* Your goal: Your task is to transcribe all of the data below exactly, omitting the images.

(Image comparison data)
=== Section Start ===

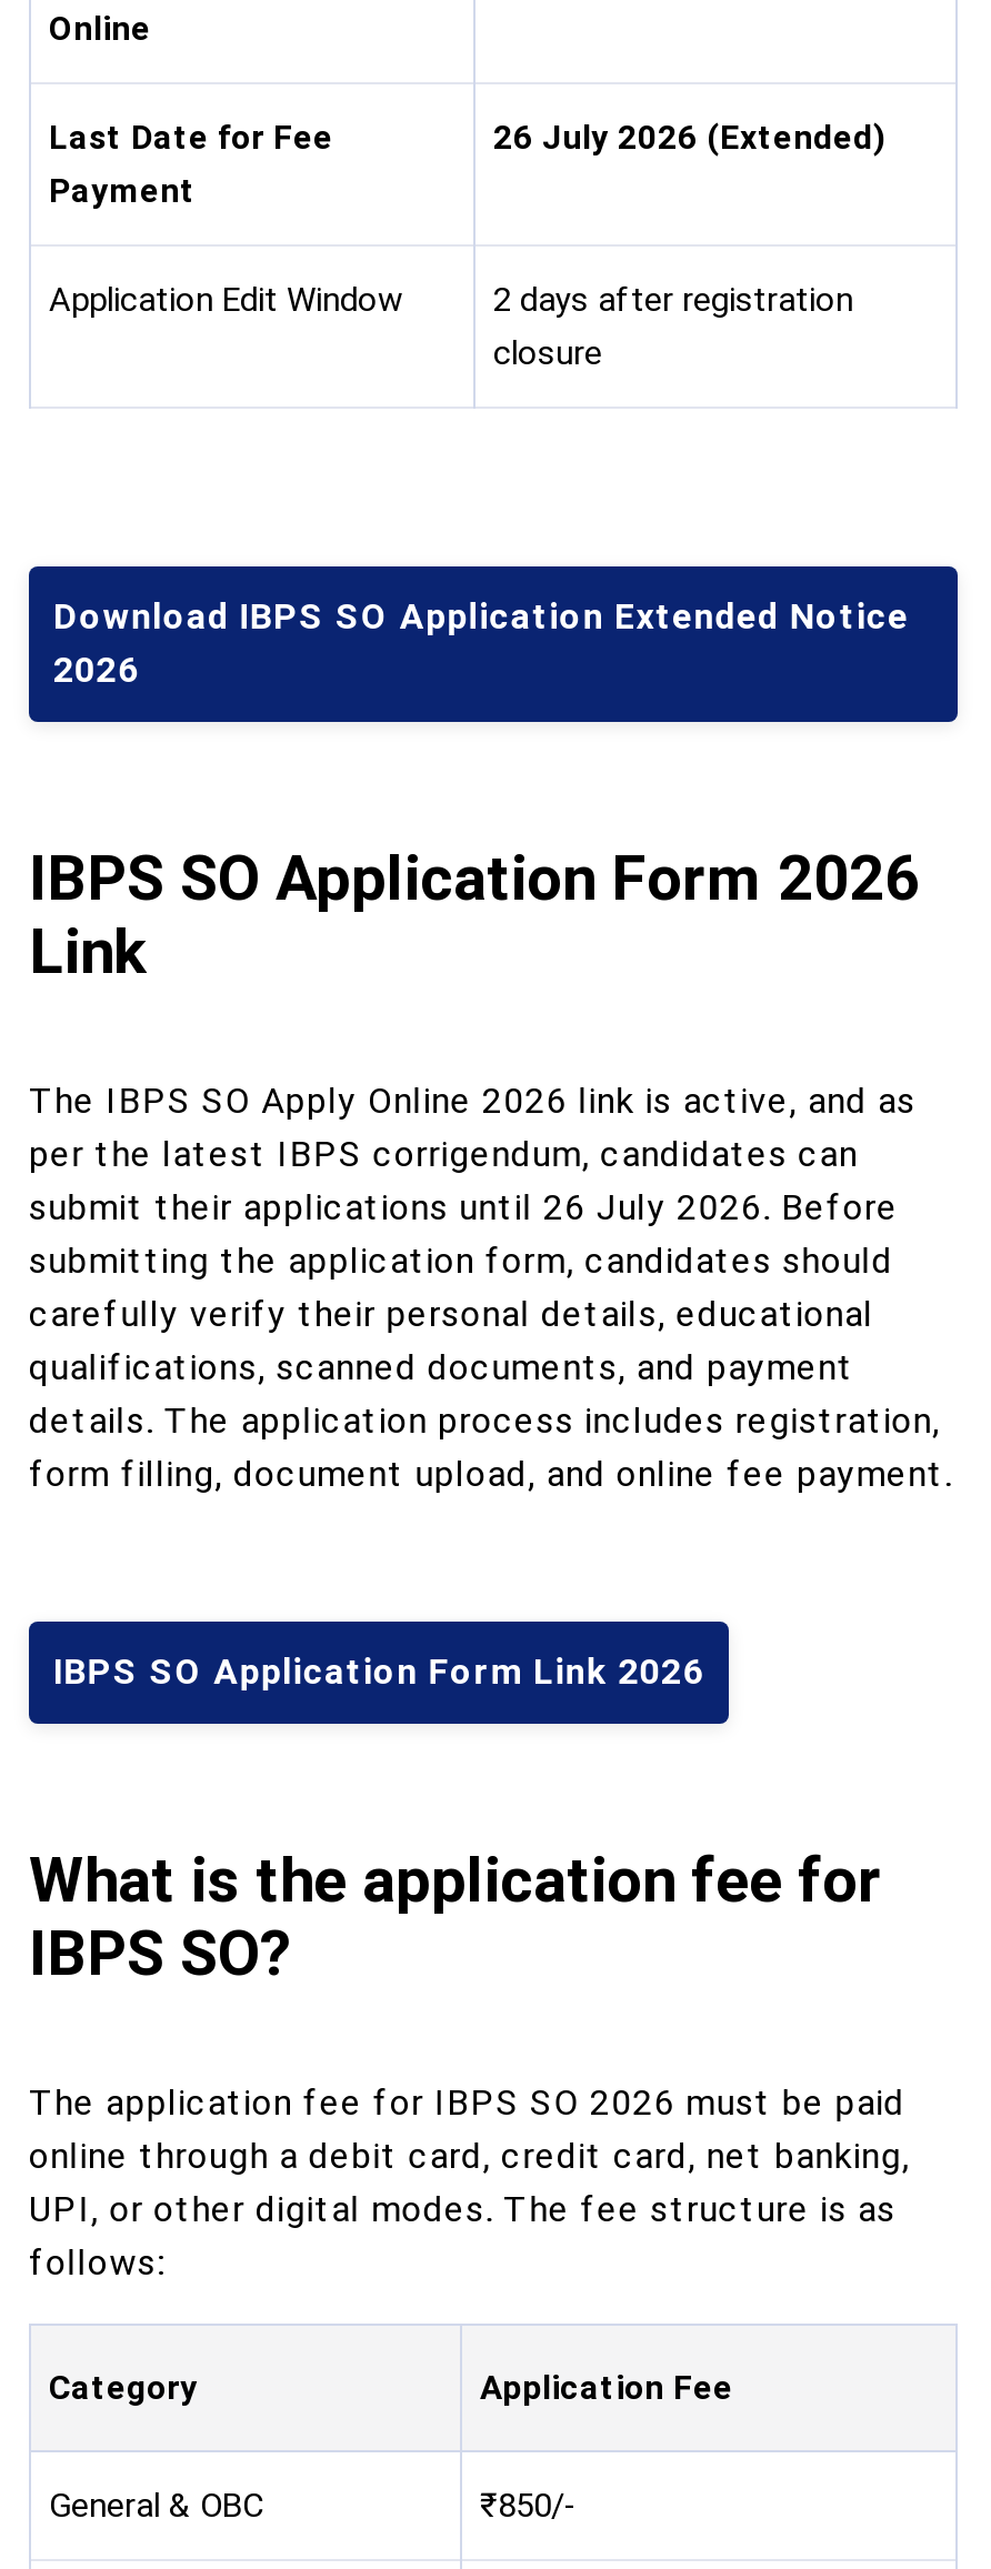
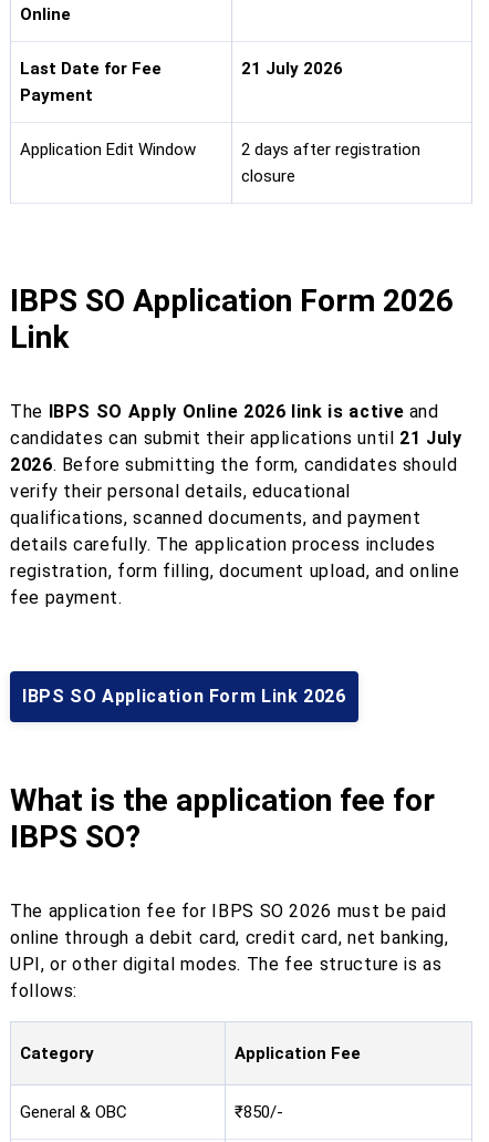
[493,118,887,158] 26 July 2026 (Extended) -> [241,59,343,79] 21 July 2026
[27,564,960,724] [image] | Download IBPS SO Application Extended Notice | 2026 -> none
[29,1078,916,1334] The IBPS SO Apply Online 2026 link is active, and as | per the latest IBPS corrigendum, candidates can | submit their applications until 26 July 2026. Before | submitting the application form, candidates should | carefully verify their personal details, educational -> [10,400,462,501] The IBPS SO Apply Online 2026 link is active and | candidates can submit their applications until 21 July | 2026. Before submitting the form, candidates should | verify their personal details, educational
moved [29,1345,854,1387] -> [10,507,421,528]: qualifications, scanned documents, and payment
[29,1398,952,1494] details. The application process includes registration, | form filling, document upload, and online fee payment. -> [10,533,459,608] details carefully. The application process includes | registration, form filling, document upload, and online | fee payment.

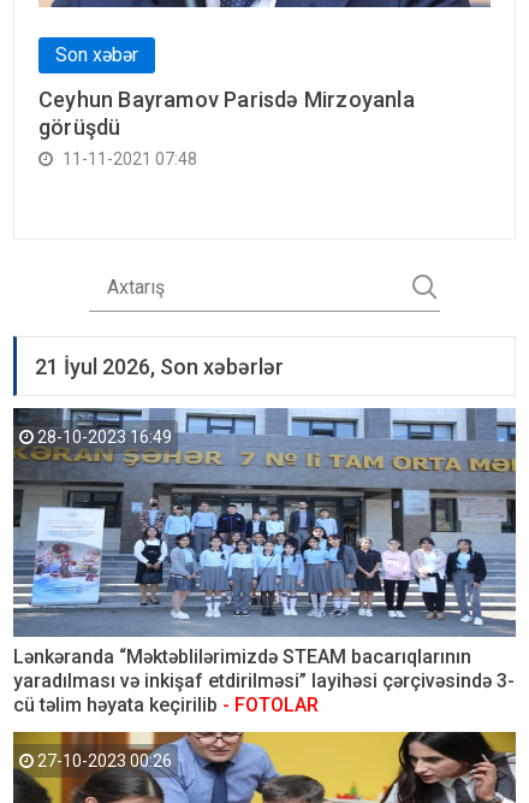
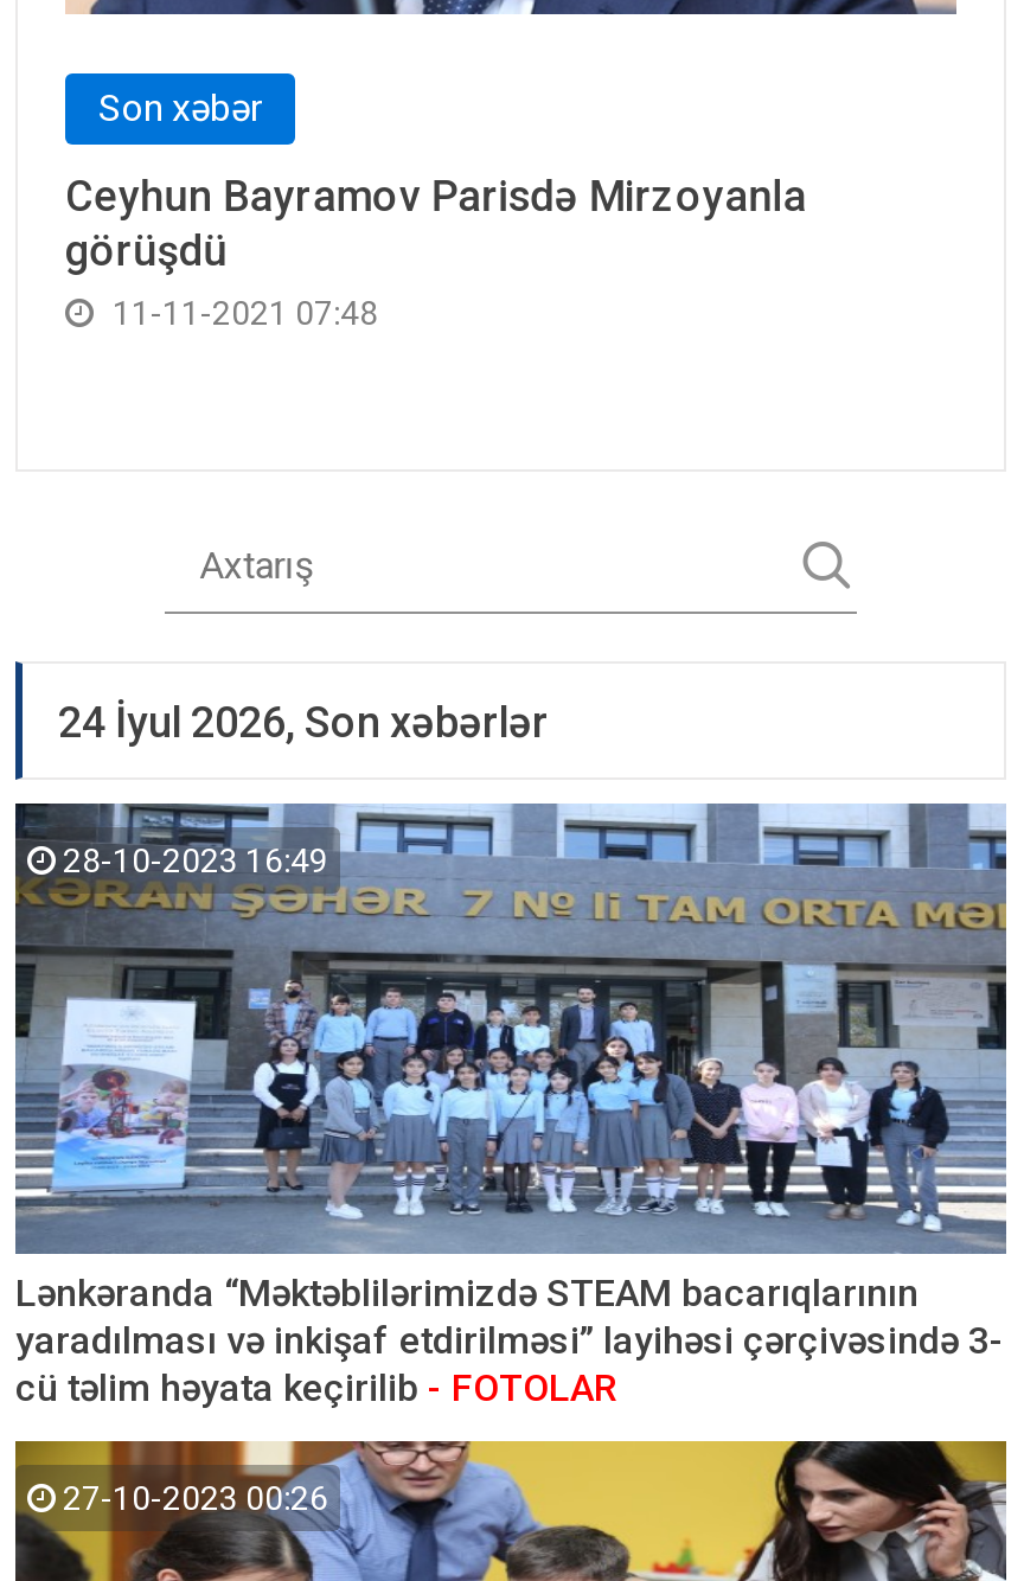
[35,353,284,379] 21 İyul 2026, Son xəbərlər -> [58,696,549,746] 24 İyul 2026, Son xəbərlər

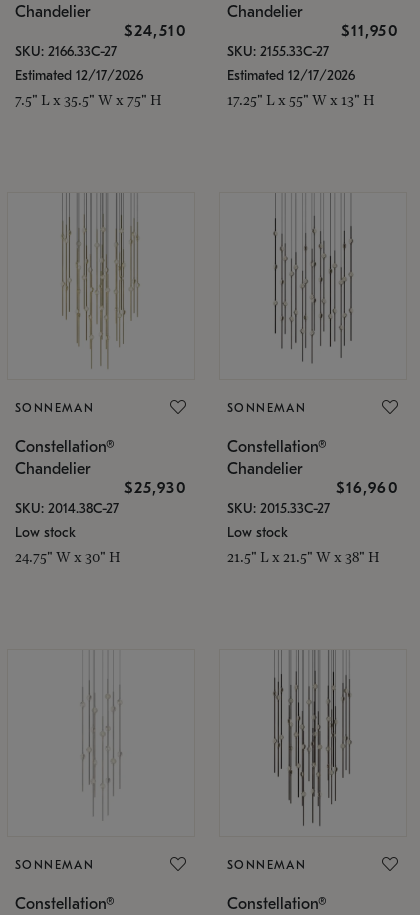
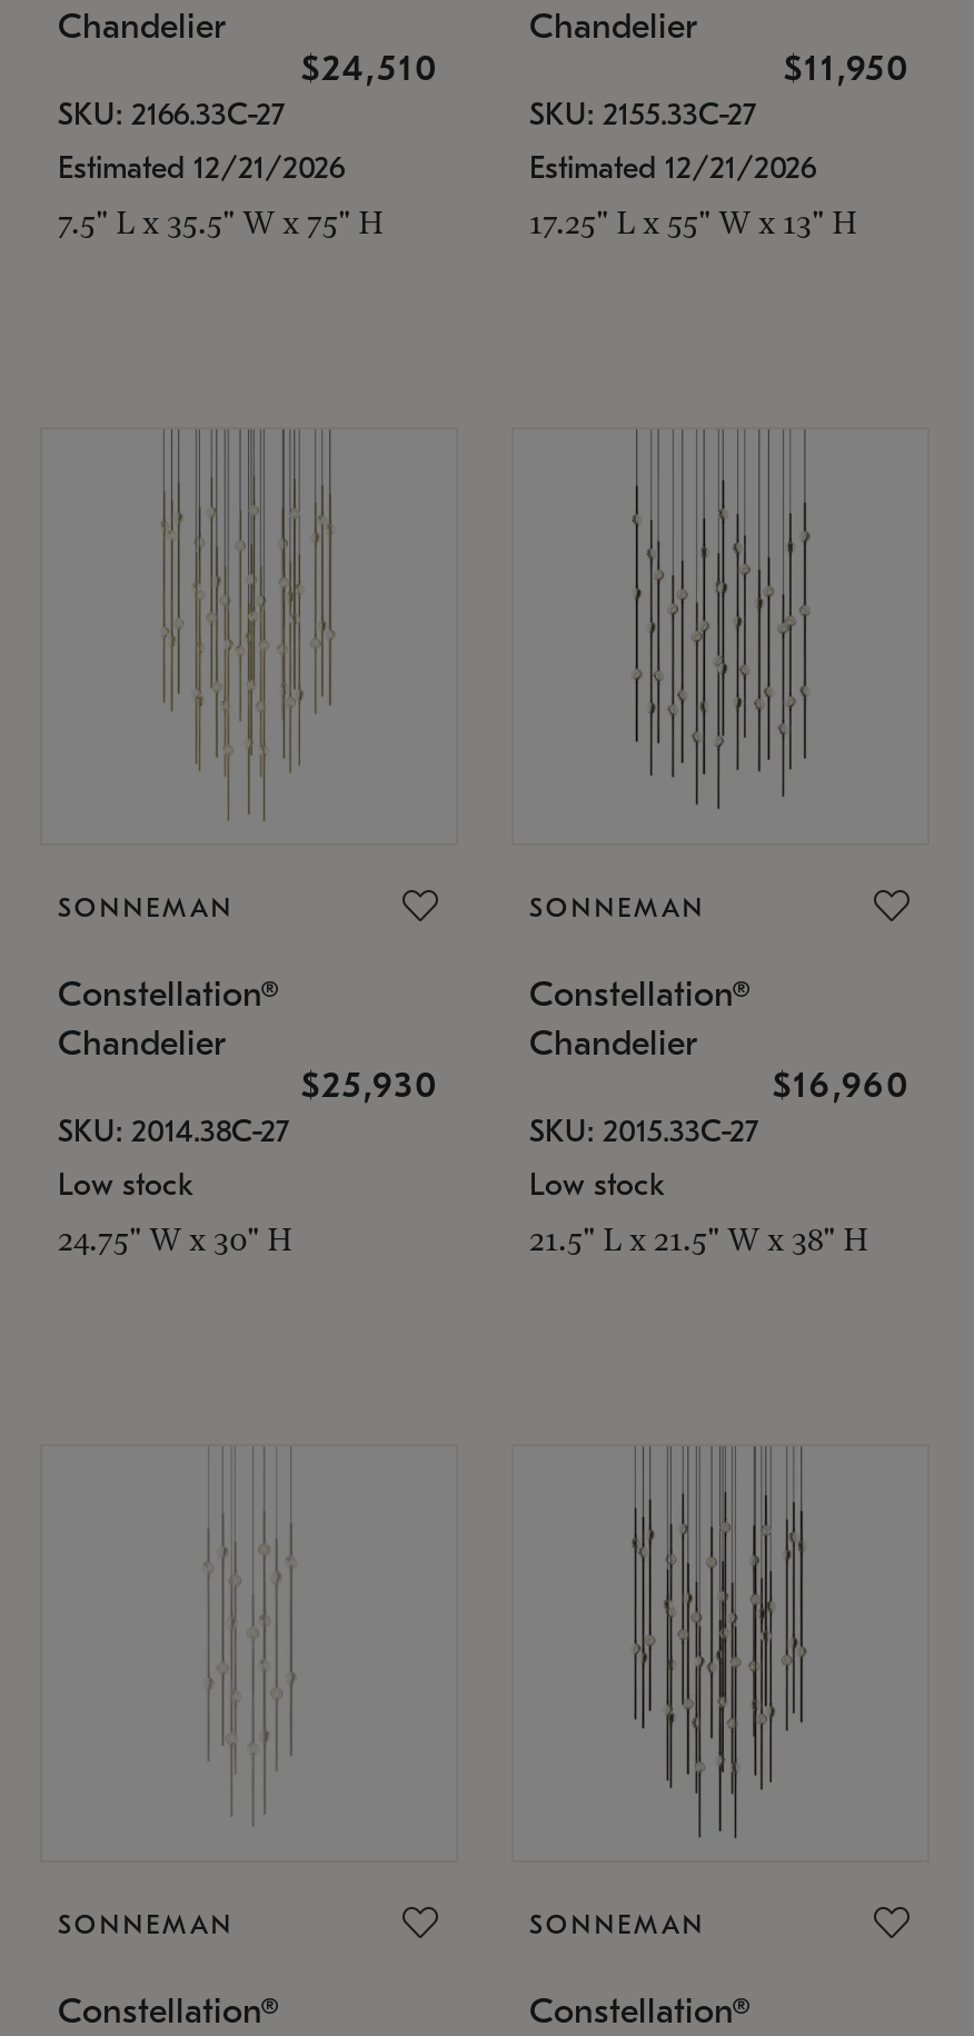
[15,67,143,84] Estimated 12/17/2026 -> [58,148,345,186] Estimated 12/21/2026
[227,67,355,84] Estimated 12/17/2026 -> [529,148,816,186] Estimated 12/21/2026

=== Section End ===

* Answer space:
[493,118,887,158] 26 July 2026 (Extended) -> [241,59,343,79] 21 July 2026
[27,564,960,724] [image] | Download IBPS SO Application Extended Notice | 2026 -> none
[29,1078,916,1334] The IBPS SO Apply Online 2026 link is active, and as | per the latest IBPS corrigendum, candidates can | submit their applications until 26 July 2026. Before | submitting the application form, candidates should | carefully verify their personal details, educational -> [10,400,462,501] The IBPS SO Apply Online 2026 link is active and | candidates can submit their applications until 21 July | 2026. Before submitting the form, candidates should | verify their personal details, educational
moved [29,1345,854,1387] -> [10,507,421,528]: qualifications, scanned documents, and payment
[29,1398,952,1494] details. The application process includes registration, | form filling, document upload, and online fee payment. -> [10,533,459,608] details carefully. The application process includes | registration, form filling, document upload, and online | fee payment.

[35,353,284,379] 21 İyul 2026, Son xəbərlər -> [58,696,549,746] 24 İyul 2026, Son xəbərlər

[15,67,143,84] Estimated 12/17/2026 -> [58,148,345,186] Estimated 12/21/2026
[227,67,355,84] Estimated 12/17/2026 -> [529,148,816,186] Estimated 12/21/2026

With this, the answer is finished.